The reservoir module implements the machine learning layer of physical reservoir computing. It consumes simulation outputs, applies feature extraction, trains readout layers, and evaluates task performance. It also supports task-driven geometry synthesis.
reservoir/
│
├── io/
│ ├── state_loader.py # Efficient chunked loading from simulation.h5
│ ├── readout_io.py # Save/load trained readout models
│ └── task_io.py # Standard task dataset management
│
├── features/
│ ├── base.py # Abstract feature extractor
│ ├── node_features.py # Position, velocity, acceleration
│ ├── element_features.py # Strain, stress, curvature
│ ├── nonlinear.py # Polynomial, time-delayed embeddings
│ └── spatial.py # Spatial averaging, mode decomposition
│
├── readout/
│ ├── base.py # Abstract readout layer
│ ├── ridge.py # Analytical Ridge regression (default)
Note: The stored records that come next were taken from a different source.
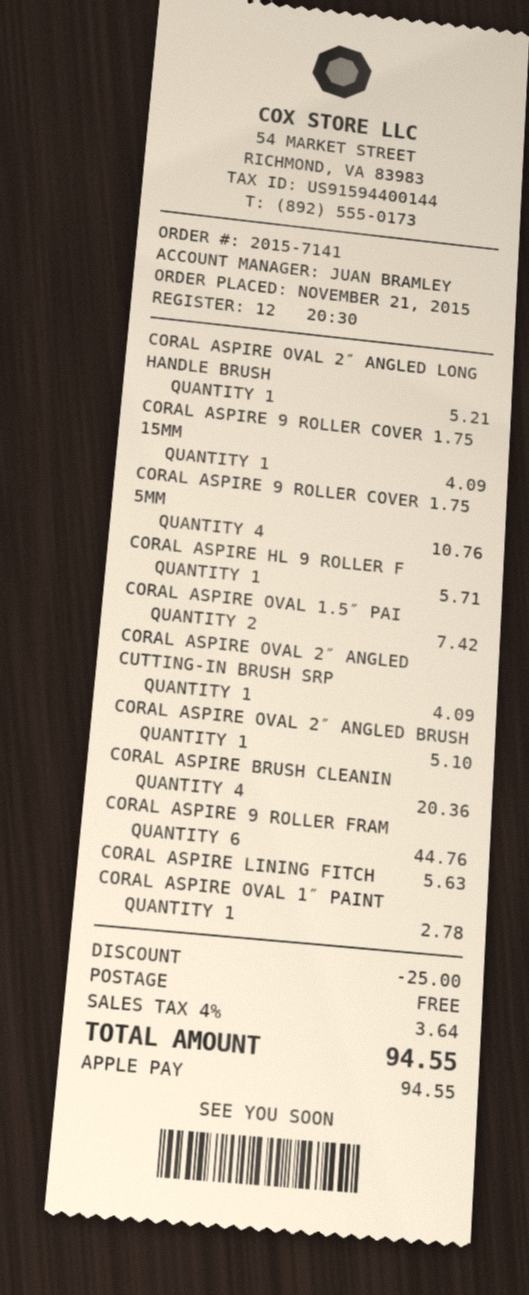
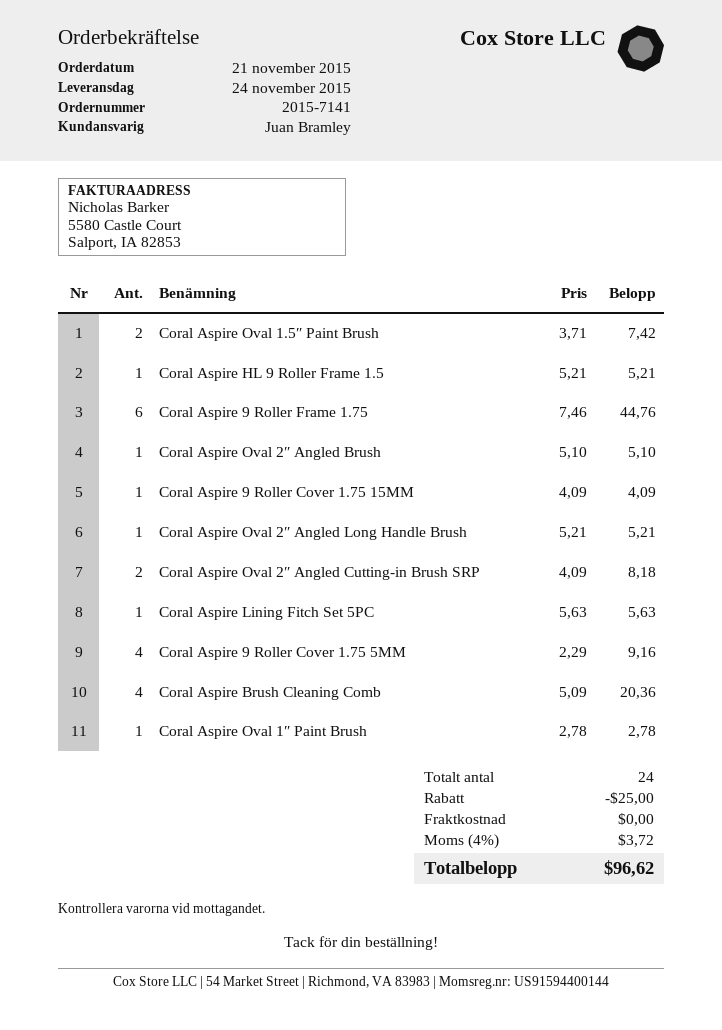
CORAL ASPIRE 9 ROLLER COVER 1.75 5MM: 4 for 10.76 -> 4 for 9.16
CORAL ASPIRE HL 9 ROLLER F: 1 for 5.71 -> 1 for 5.21
CORAL ASPIRE OVAL 2″ ANGLED CUTTING-IN BRUSH SRP: 1 for 4.09 -> 2 for 8.18
tax: 4% = 3.64 -> 4% = 3.72
total: 94.55 -> 96.62

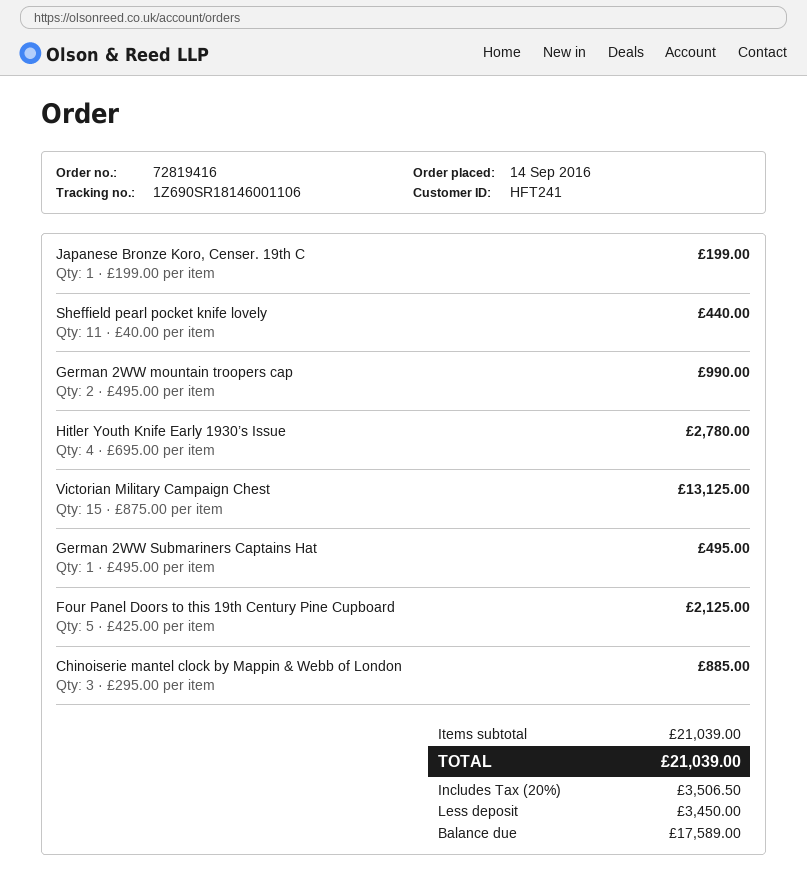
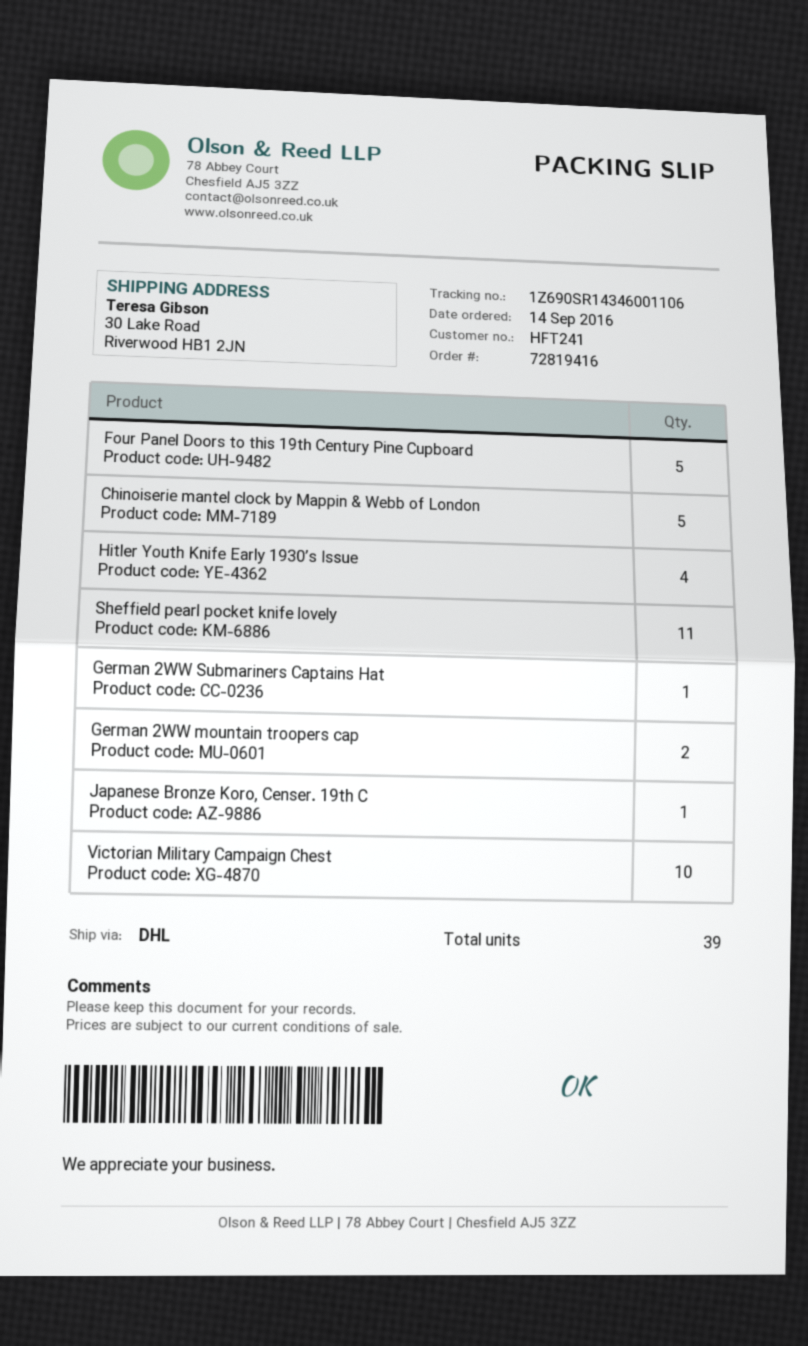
tracking number: 1Z690SR18146001106 -> 1Z690SR14346001106
Victorian Military Campaign Chest: 15 -> 10
Chinoiserie mantel clock by Mappin & Webb of London: 3 -> 5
│ ├── elastic_net.py # L1/L2 regularized regression
│ ├── online.py # Recursive least squares (streaming)
│ └── ensemble.py # Multi-readout aggregation
│
├── tasks/
│ ├── base.py # Abstract task definition
│ ├── memory/
│ │ ├── narma.py # NARMA-n benchmarks
│ │ ├── delay_line.py # Short-term memory capacity
│ │ └── parity.py # Nonlinear parity tasks
│ ├── classification/
│ │ ├── spoken_digits.py # Audio classification
│ │ └── time_series.py # Generic sequence classification
│ ├── prediction/
│ │ ├── mackey_glass.py # Chaotic time-series prediction
│ │ └── lorenz.py # Lorenz attractor forecasting
│ └── custom.py # User-defined task template
│
├── design/
│ ├── input_placement.py # Optimal actuator node selection
│ ├── output_placement.py # Optimal readout node selection
│ └── topology_synthesis.py # Task-driven structure generation
│
└── utils/
├── washout.py # Transient removal utilities
├── normalization.py # Feature scaling strategies
└── validation.py # Cross-validation schemes
readout.h5
│
├── [Attributes]
│ ├── source_simulation : "../demlat/output/simulation.h5"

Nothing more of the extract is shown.